Hsu Kuo-yung, secretario general del Partido Democrático Progresista (PDP), recordó en Taipéi que una propuesta para comprar submarinos a Estados Unidos hace veinte años no prosperó debido a la oposición parlamentaria, lo que, según su opinión, repercutió en la situación actual de las capacidades defensivas de Taiwán. Según publicó EFECOM, esta referencia histórica formó parte del llamado del PDP a avanzar en la aprobación del presupuesto central para 2026, que contempla un crecimiento en el gasto militar y permanece sujeto a bloqueos legislativos.
De acuerdo con EFECOM, Hsu instó a los partidos opositores con mayoría en el Parlamento, el Kuomintang (KMT) y el Partido Popular de Taiwán (PPT), a dar prioridad a los intereses nacionales sobre las diferencias políticas. El dirigente solicitó que ambas fuerzas, que propugnan una mayor cercanía entre Taipéi y Pekín, apoyen el plan de gastos del Ejecutivo, argumentando que “la paz solo puede venir a través de la fuerza” y que se requiere fortalecer la preparación para prevenir conflictos. El medio detalló que la propuesta incluye un presupuesto especial de Defensa por 1,25 billones de dólares taiwaneses (aproximadamente 39.544 millones de dólares) destinados a incrementar las capacidades de la isla frente al aumento de la presión militar de China entre 2026 y 2033.
EFECOM reportó que el PDP ha dirigido Taiwán desde 2016, manteniendo una línea favorable a la soberanía de la isla. Sin embargo, la actual composición del Parlamento otorga la mayoría de escaños al KMT y al PPT, que han usado su fuerza para bloquear varias iniciativas gubernamentales clave, como el presupuesto del Gobierno central y partidas extraordinarias vinculadas a defensa. El secretario general del PDP enfatizó que estos retrasos suponen un obstáculo para la estrategia nacional, especialmente en un contexto de crecientes amenazas externas.
Durante su declaración ante la prensa, Hsu subrayó: “Tenemos un vecino al oeste que quiere apoderarse de nuestro país. Incrementar nuestro presupuesto de Defensa es muy importante y demostrará nuestra determinación de defendernos”. Añadió que la demora en la aprobación del presupuesto, que según consignó EFECOM tendría que haberse decidido antes del 31 de diciembre, preocupa al Ejecutivo ya que ni siquiera se ha realizado una primera lectura legislativa pese a que el periodo de sesiones está por concluir.
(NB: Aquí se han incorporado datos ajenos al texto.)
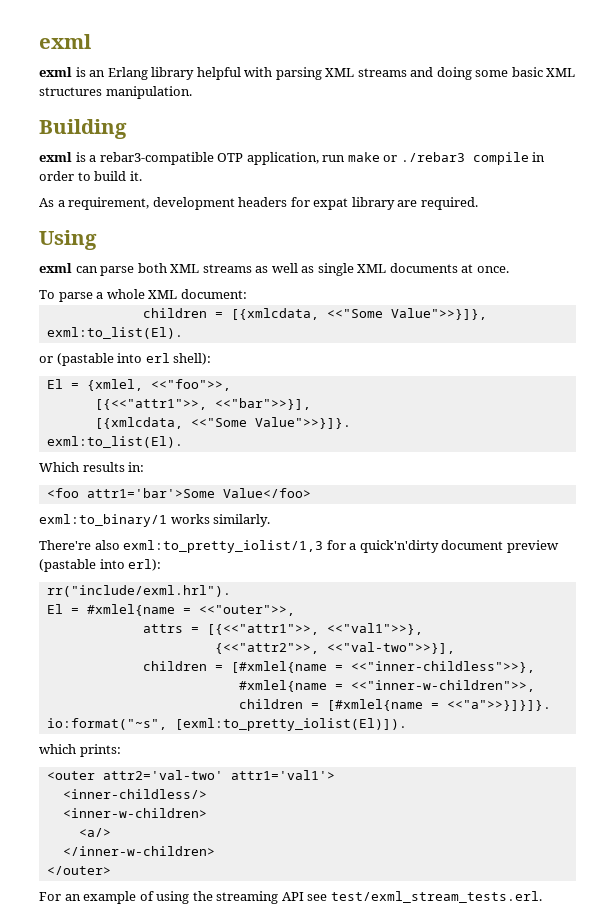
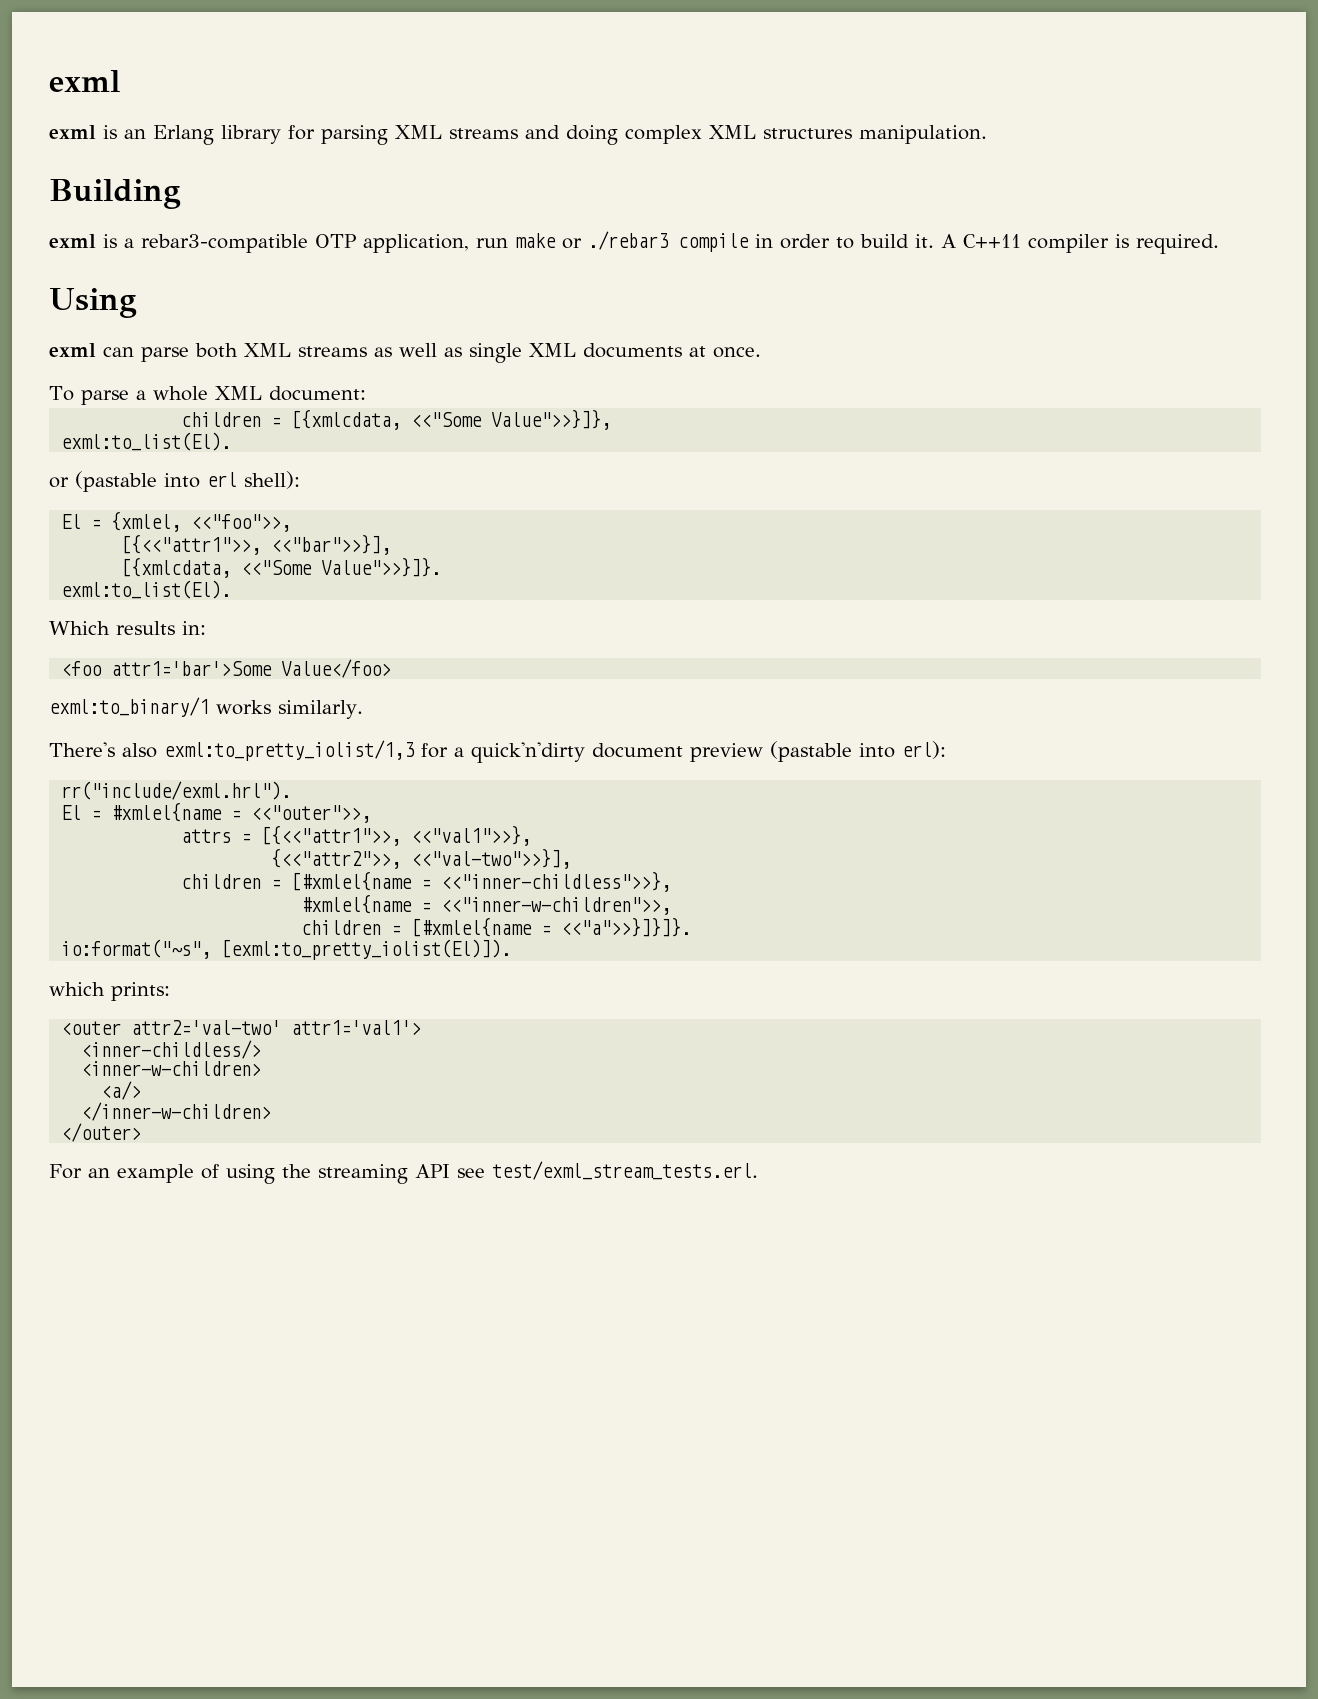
- exml is an Erlang library helpful with parsing XML streams and doing some basic XML structures manipulation.
+ exml is an Erlang library for parsing XML streams and doing complex XML structures manipulation.
- exml is a rebar3-compatible OTP application, run make or ./rebar3 compile in order to build it.
- As a requirement, development headers for expat library are required.
+ exml is a rebar3-compatible OTP application, run make or ./rebar3 compile in order to build it. A C++11 compiler is required.
- There're also exml:to_pretty_iolist/1,3 for a quick'n'dirty document preview (pastable into erl):
+ There's also exml:to_pretty_iolist/1,3 for a quick'n'dirty document preview (pastable into erl):

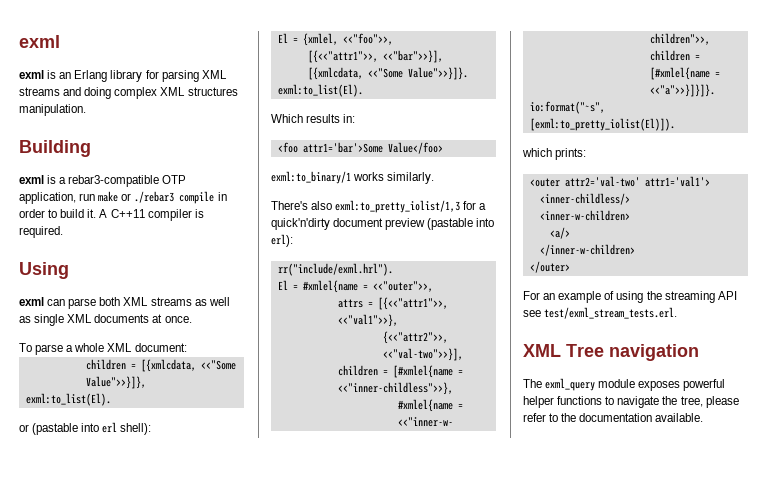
+ XML Tree navigation
+ The exml_query module exposes powerful helper functions to navigate the tree, please refer to the documentation available.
El medio recordó que las diferencias en torno al presupuesto militar ocurren en un escenario de confrontación política constante. El mes pasado, KMT y PPT promovieron un proceso de juicio político contra el presidente William Lai tras el rechazo del Ejecutivo a promulgar reformas legales propuestas por la oposición. No obstante, esta iniciativa tiene posibilidades limitadas, ya que ambos partidos no reúnen la cantidad de votos necesarios para aprobar la destitución.
EFECOM también puntualizó que Hsu citó la experiencia de hace dos décadas como un argumento a favor de una política defensiva sostenida. “Si hubiésemos adquirido esos ocho submarinos hace 20 años, estaríamos mucho mejor”, expresó el político, contextualizando los desafíos actuales dentro de decisiones políticas previas que según el PDP incidieron en la capacidad de respuesta defensiva de Taiwán.
Entre las medidas bloqueadas por la oposición destaca el presupuesto especial de Defensa para el periodo 2026-2033, que prevé reforzar el equipamiento militar de Taiwán como respuesta a las acciones de Pekín. Los partidos opuestos al oficialismo han basado sus objeciones en sus propias prioridades políticas y en la intención de modificar el rumbo de las relaciones con China continental.
El clima político tenso se refleja en la falta de acuerdos legislativos que afectan, más allá del presupuesto de Defensa, otras iniciativas del Ejecutivo. El medio EFECOM mencionó que los desacuerdos prolongan el debate sobre el destino de recursos estatales y sobre la estrategia frente a la seguridad y la política internacional de Taiwán.
La postura del PDP, explicitada por Hsu, sostiene que la aprobación del presupuesto representa una muestra de determinación ante la presión militar china y una herramienta para mantener la estabilidad regional. Por su parte, la oposición mantiene su exigencia de que se consideren las implicancias de un aumento en el gasto militar y las oportunidades para el diálogo con Pekín, en un marco institucional donde los repartos de poder determinan la orientación de la política pública taiwanesa.